When it comes to secondary packaging machine design, there is more than just the product to consider. Machine builders must also take into account the factory shape and real estate, as well the orientation and flow of the products from the upstream processes.
At a recent dairy-snack packaging application in North America, secondary & tertiary packaging specialist Cama Group was presented with a multifaceted challenge.
Primarily, the customer wanted to replace its existing sleeving machine, and initially wanted to keep the sleeve blank format the same. The new machine had to fit into the current real estate as well as accept products coming from downstream primary packaging at 180° to ‘normal’ infeed. Compounding these challenges was a requirement to package two different tray types flat into sleeves in threes or sixes, or standing into shelf-ready carton trays in eights or twelves.
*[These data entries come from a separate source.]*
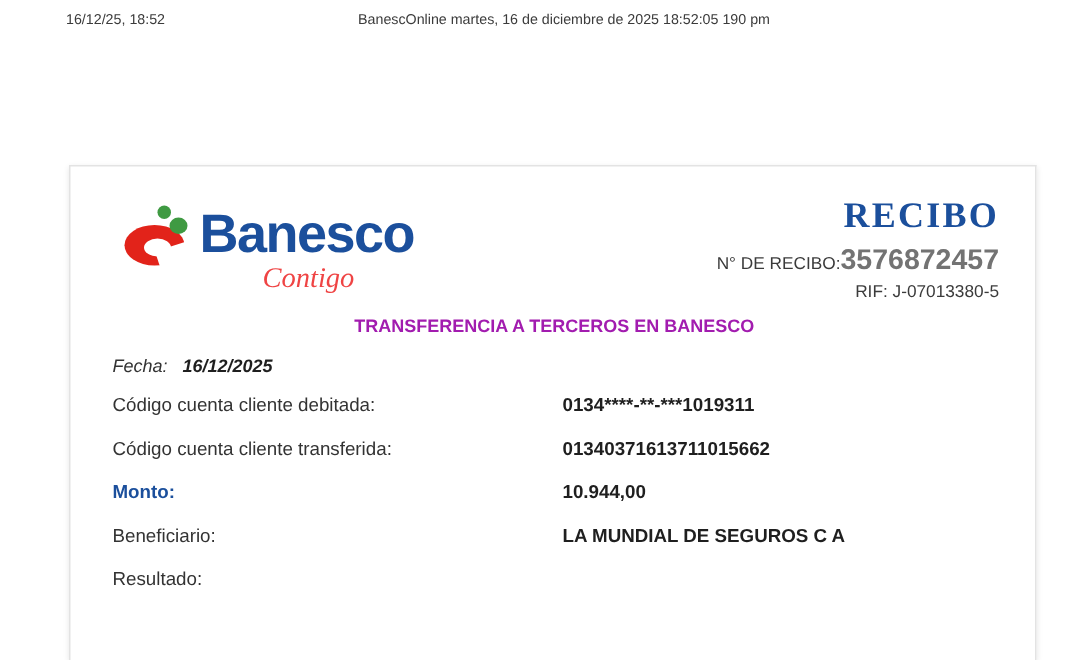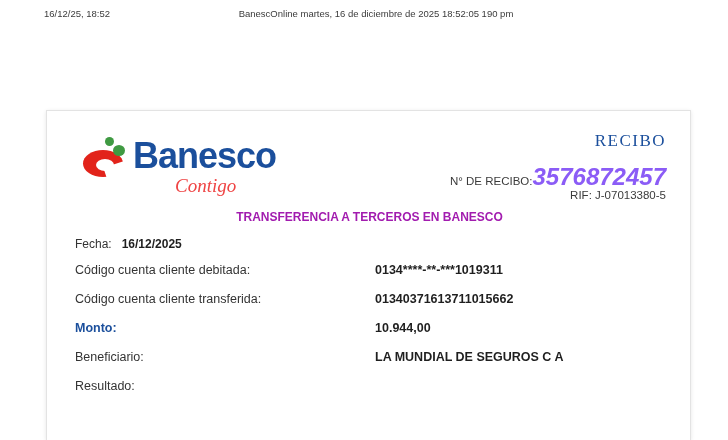--- a/index.html
+++ b/index.html
@@ -142,8 +142,8 @@
     right: 24px;
     top: 20px;
     font-family: "Liberation Serif", serif;
-    font-size: 17px;
-    font-weight: normal;
+    font-size: 24px;
+    font-weight: bold;
     letter-spacing: 1.5px;
     color: #1b4f9c;
   }

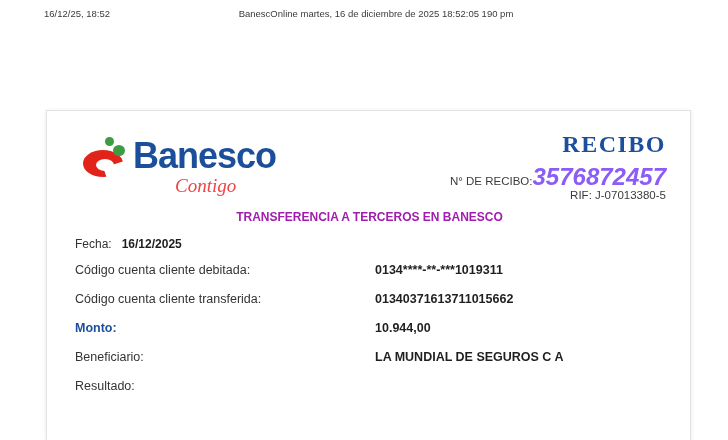--- a/index.html
+++ b/index.html
@@ -159,11 +159,10 @@
     vertical-align: baseline;
   }
   .rec-number-row .val {
-    font-size: 24px;
-    font-weight: bold;
-    color: #8b5cf6;
+    font-size: 19px;
+    font-weight: bold;
+    color: #737373;
     vertical-align: baseline;
-    font-style: italic;
   }
   .rec-rif {
     position: absolute;

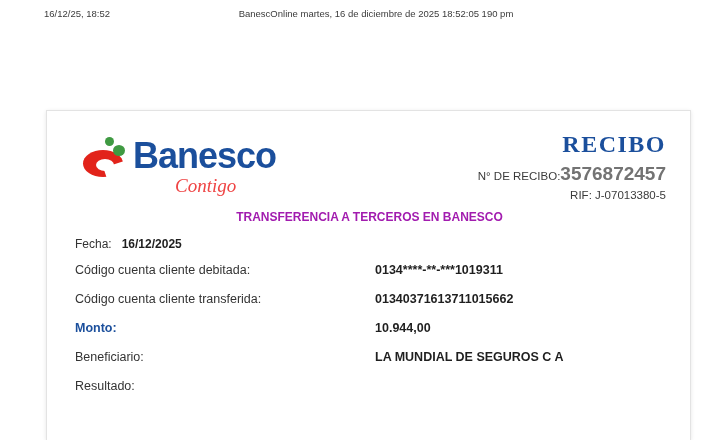--- a/index.html
+++ b/index.html
@@ -192,6 +192,7 @@
     top: 126px;
     font-size: 12px;
     color: #1f1f1f;
+    font-style: italic;
   }
   .date-row .dl {
     color: #333333;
Finally, during the project’s design process, the marketing team at the customer decided it wanted a modified sleeve design similar to that of a leading competitor, which added further complications to the machine’s design, especially the closing and gluing processes, which had to be faultless in order to maintain the shelf appeal.
Individually, these would present big problems to a machine builder, but this is Cama we’re talking about here. According to Davide Di Lorenzo, Sales Engineer Manager at Cama Group: “Not only have all the functional issues and demands been addressed, but the customer now has a sleever / case packer combination that offers a throughput of some 360 packages per minute.”
The turnkey line developed by Cama comprises a two IF318 top-loading sleevers followed by an FW748 wraparound case packer. “When you develop a line for customers, you must connect with upstream machines,” Di Lorenzo explains, “and it is perfectly normal to request a particular product orientation. But in this case, due to sleeve change, the products would be entering at 180° to what we needed. The customer could not change the complete line for Cama, so we changed our machines to suit their needs.”
Upon machine entry, the products enter a snake conveyor which ‘corrects’ the in-feed orientation. In parallel, carton sleeves are picked from a carton magazine and placed six at a time into a mono-axis shuttle conveyor. The incoming trays are then placed into a racetrack using robots equipped with grippers designed using specific requirements from Cama’s engineers.
These grippers take hold of the trays at their edges – to avoid any damage to the packaging – and stands them in an upright brand-forward position ready for loading into the six pre-formed sleeve packs. Once loaded, hot melt is applied to the lateral flaps, which are then closed using servo-driven pressure plates. The customer had a specific demand that there were to be no flaps overlapping any of the external front faces.
As a result, Cama’s engineers designed a clever procedure where a robot head pushes the face panel outwards so that the glued upper flap can be tucked inside, maintaining the all-important smooth outward appearance demanded by the customer.
“This capability is unique to Cama,” Di Lorenzo explains. “The previous supplier tried to modify its machine to achieve this functionality, but was unable to attain the necessary quality levels; the machine was simply not doing what the customer wanted. The customer was adamant that the sleeve shape was not to change, so the end result was its appointment of a machine builder that could tick all the boxes.”
Following the secondary packaging, the multipacks are then transported to the case packer where more Cama magic was to take place. “The customers original tertiary packaging involved the use of RSC cases,” Di Lorenzo continues, “but these are not efficient in terms of material use and storage, as they are supplied pre-glued. Our solution was to design a wraparound case format that could be constructed from flat blanks. Not only does this save 43% in material use, but 25% more cases can be stacked in each palette layer – 5 x 4 compared to the original 4 x 4.”
Every application is unique, as are the resulting solutions. So, in order to offer solutions that address even the most stringent needs, you must have broad capabilities and knowledge, not just of the markets and their products, but the technologies and processes used to package them.
“This application demanded a fully digitalized solution; therefore, we deployed our full Industry 4.0 offering. This was not just on the technology front, but also as a consultant, running a seminar for engineers and operators at the customer, so they could get the very best out of this very capable platform.
The digitalized approach also makes operator training, machine interactions and maintenance routines far simpler, thanks to immersive augmented reality (AR). And, to keep uptime to an absolute maximum, it exploits our ‘toolless’ RFID-managed changeover solution, which makes the minor re-engineering required between format changeovers as quick and intuitive as possible.
“As well as highlighting our capabilities as a machine builder,” Di Lorenzo concludes, “this application is a graphic example of our capabilities as a packaging consultant too. Customers should not have to put up with the limitations of a machine builder; instead, machine builders must develop solutions that match the precise needs of the customer. It is for this reason that we see so much repeat business from some of the world’s biggest brands. They know they will get the precise features and functionality they need, as opposed to a mixture of near misses.”